Et pourtant, devant ce bonheur immense, entre Ángela (Miriam Garlo) et Héctor (Álvaro Cervantes), naissent déjà toutes ces questions, maintenant qu'apparaît une petite fille qui entend chaque son et les découvre à travers ses deux jolies perles éclatantes de lumière.
Ainsi très vite, on observe Ángela et ses gestes qui hésitent. Une maman et son bébé qui se regardent en silence et qui cherchent à capter ce qui ne s'entend pas. Essayer tendrement de lui raconter une histoire autrement, quand les mots lui manquent et qu'elle s'accroche à ce monde entre deux rives, l'un bercé de silence, l'autre traversé de voix et de résonances.
Tous ces petits liens invisibles, qu'Héctor essaie de retenir, qu'il promet de construire amoureusement, malgré les difficultés du quotidien au sein du couple.

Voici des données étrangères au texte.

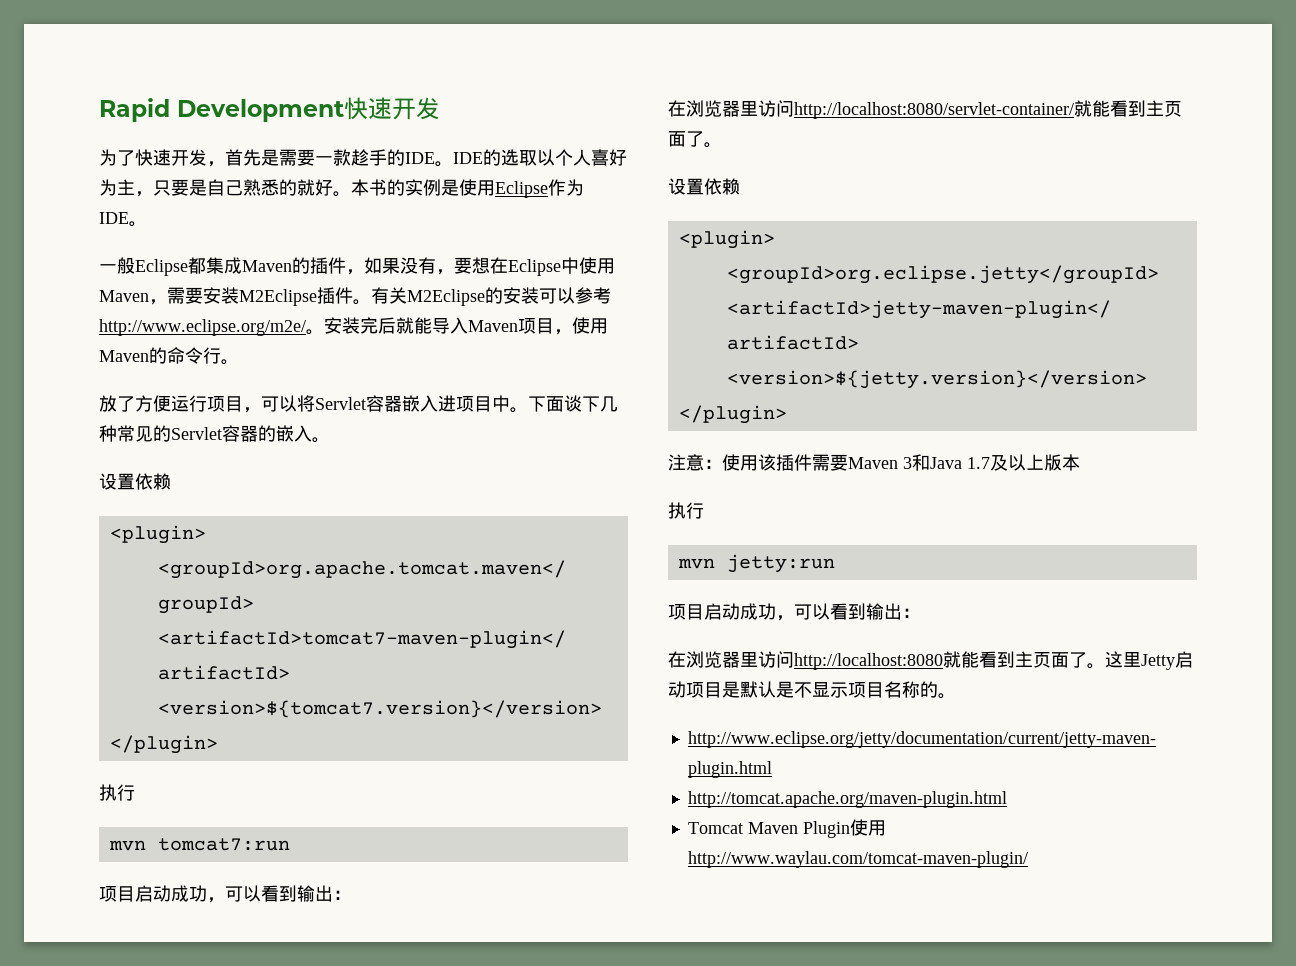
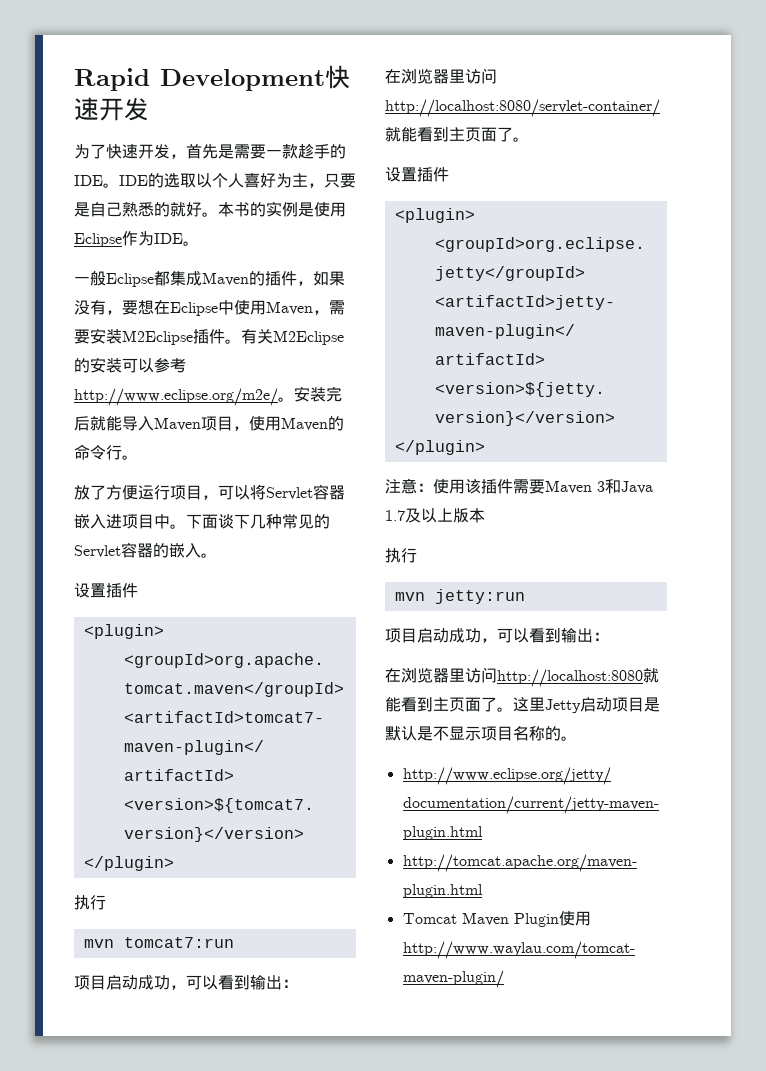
  下面谈下几种常见的Servlet容器的嵌入。
- 设置依赖
+ 设置插件
  在浏览器里访问http://localhost:8080/servlet-container/就能看到主页面了。
- 设置依赖
+ 设置插件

Ce sont tous ces moments presque imperceptibles qu'Eva Libertad réussit à filmer, là où l'amour ne disparaît pas, mais change de forme. Voir Ángela, une femme de caractère qui avance fragile, courageuse, mais de plus en plus seule, notamment à l'arrivée des grands-parents et des amies d'Héctor qui s'amusent des petits rires d'Ona, tandis qu'Ángela ne lui offre en images que des pleurs.

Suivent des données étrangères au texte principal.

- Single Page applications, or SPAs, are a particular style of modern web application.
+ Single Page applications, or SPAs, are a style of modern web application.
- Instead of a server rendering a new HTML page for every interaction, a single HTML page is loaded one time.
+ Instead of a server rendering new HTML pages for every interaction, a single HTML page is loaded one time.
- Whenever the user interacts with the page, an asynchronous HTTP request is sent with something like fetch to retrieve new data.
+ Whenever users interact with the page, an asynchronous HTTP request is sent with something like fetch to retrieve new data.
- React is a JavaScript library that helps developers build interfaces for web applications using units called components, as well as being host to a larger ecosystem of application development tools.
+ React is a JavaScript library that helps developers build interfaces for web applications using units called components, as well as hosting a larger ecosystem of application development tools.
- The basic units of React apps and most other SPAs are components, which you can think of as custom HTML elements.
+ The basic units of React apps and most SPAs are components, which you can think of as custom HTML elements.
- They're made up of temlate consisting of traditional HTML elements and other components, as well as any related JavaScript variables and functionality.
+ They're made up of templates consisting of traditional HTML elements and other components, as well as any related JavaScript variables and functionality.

Deux manières d'aimer si tristes et différentes, qui l'éloignent un peu plus chaque jour d'Héctor et de son enfant.
Un heureux événement qui s'est transformé en épreuve de chaque instant pour Ángela, quand les paroles et les bruits la repoussent doucement vers les murmures réservés de ses amies malentendantes. Une dérive lente, presque discrète, avec une peur qu'elle n'exprime pas toujours, mais qu'elle tente de comprendre, de surmonter.

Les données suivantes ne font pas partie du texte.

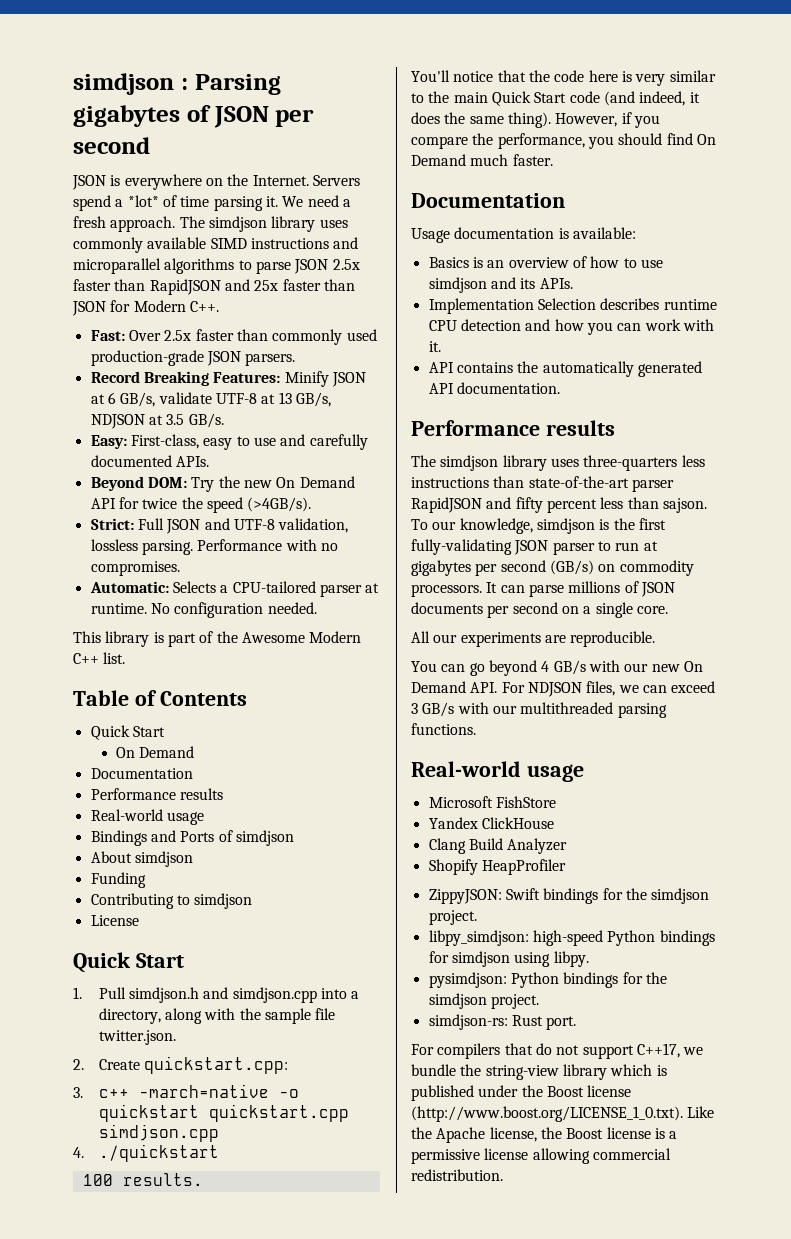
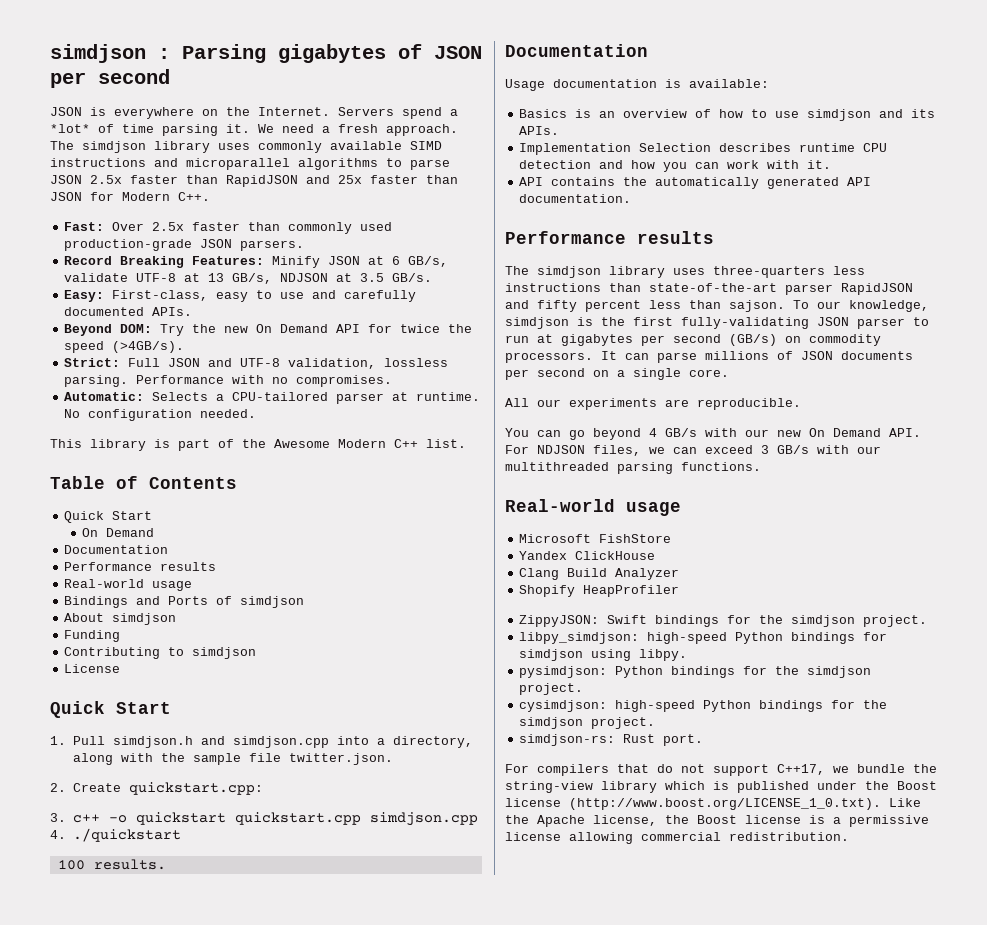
- 3. c++ -march=native -o quickstart quickstart.cpp simdjson.cpp
+ 3. c++ -o quickstart quickstart.cpp simdjson.cpp
- You'll notice that the code here is very similar to the main Quick Start code (and indeed, it does the same thing). However, if you compare the performance, you should find On Demand much faster.
+ cysimdjson: high-speed Python bindings for the simdjson project.

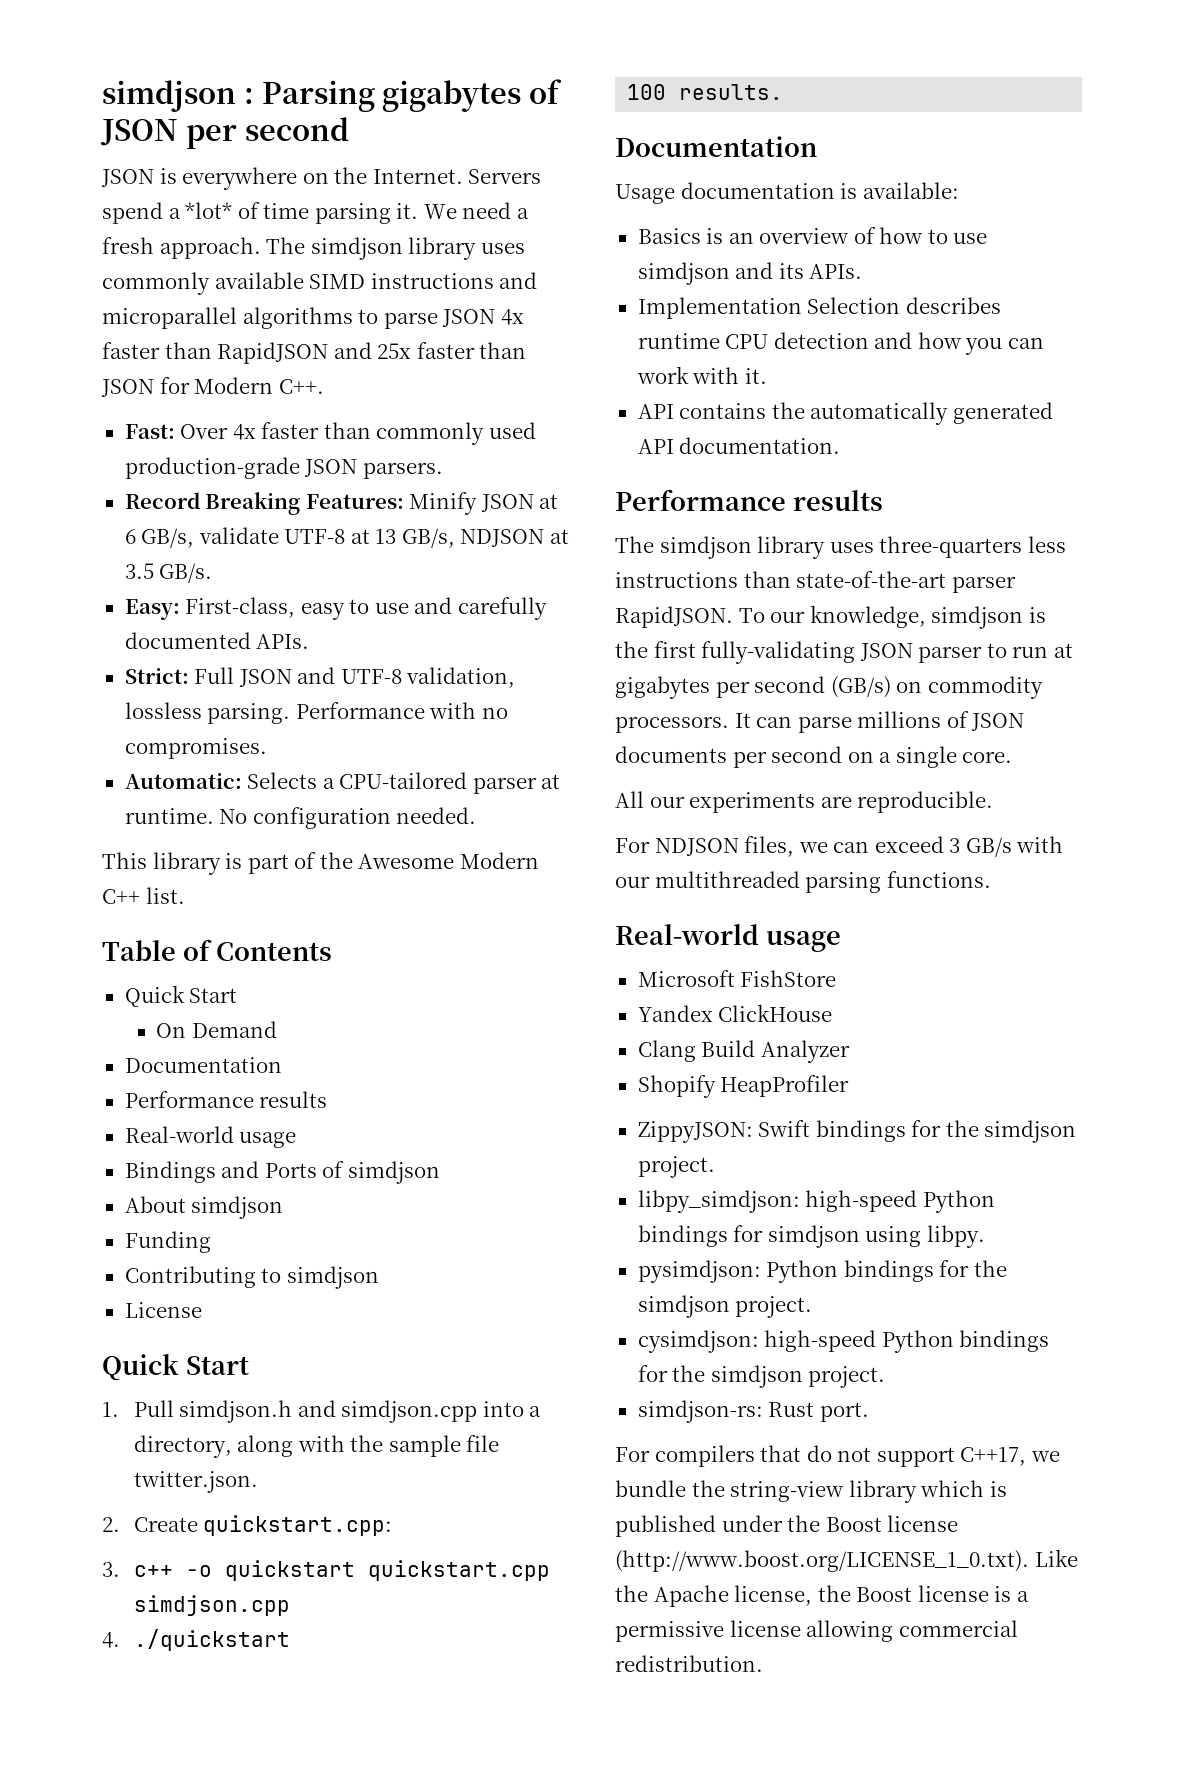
- The simdjson library uses commonly available SIMD instructions and microparallel algorithms to parse JSON 2.5x faster than RapidJSON and 25x faster than JSON for Modern C++.
+ The simdjson library uses commonly available SIMD instructions and microparallel algorithms to parse JSON 4x faster than RapidJSON and 25x faster than JSON for Modern C++.
- Fast: Over 2.5x faster than commonly used production-grade JSON parsers.
+ Fast: Over 4x faster than commonly used production-grade JSON parsers.
- Beyond DOM: Try the new On Demand API for twice the speed (>4GB/s).
- The simdjson library uses three-quarters less instructions than state-of-the-art parser RapidJSON and fifty percent less than sajson.
+ The simdjson library uses three-quarters less instructions than state-of-the-art parser RapidJSON.
- You can go beyond 4 GB/s with our new On Demand API. For NDJSON files, we can exceed 3 GB/s with our multithreaded parsing functions.
+ For NDJSON files, we can exceed 3 GB/s with our multithreaded parsing functions.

Un film qui touche à quelque chose de rare. La réalisatrice capte avec une justesse bouleversante cette frontière entre deux réalités qui coexistent sans jamais totalement se rejoindre, eux qui pourtant s'aimaient. Eva Libertad laisse parler les visages et les retenues prendre toute leur place avec une délicatesse quasi instinctive, particulièrement dans les dernières scènes, avec des silences habités, tellement denses que l'interprétation de Miriam Garlo parvient à rendre palpable.
On ressent pleinement cette manière d'exister, de percevoir l'entourage, sa solitude à présent dans son couple. La complexité à partager les responsabilités et les dilemmes personnels liés à la création d'un lien affectif pas toujours simple à manifester.
Sorda propose un regard unique sur le monde des sourds et des malentendants et sur la manière dont cela peut se vivre, qui peut exclure, rendre étrange, asocial ou en colère, sans jamais oublier d'aimer, avancer par des petits signes qui deviennent peu à peu un chemin entre Ángela et sa fille qu'elle voit grandir. Ce chant silencieux qu'il faut savoir inventer avec elles, qui les unit par les yeux et par le cœur, là où les mots n'existent pas, que les autres ne peuvent entendre.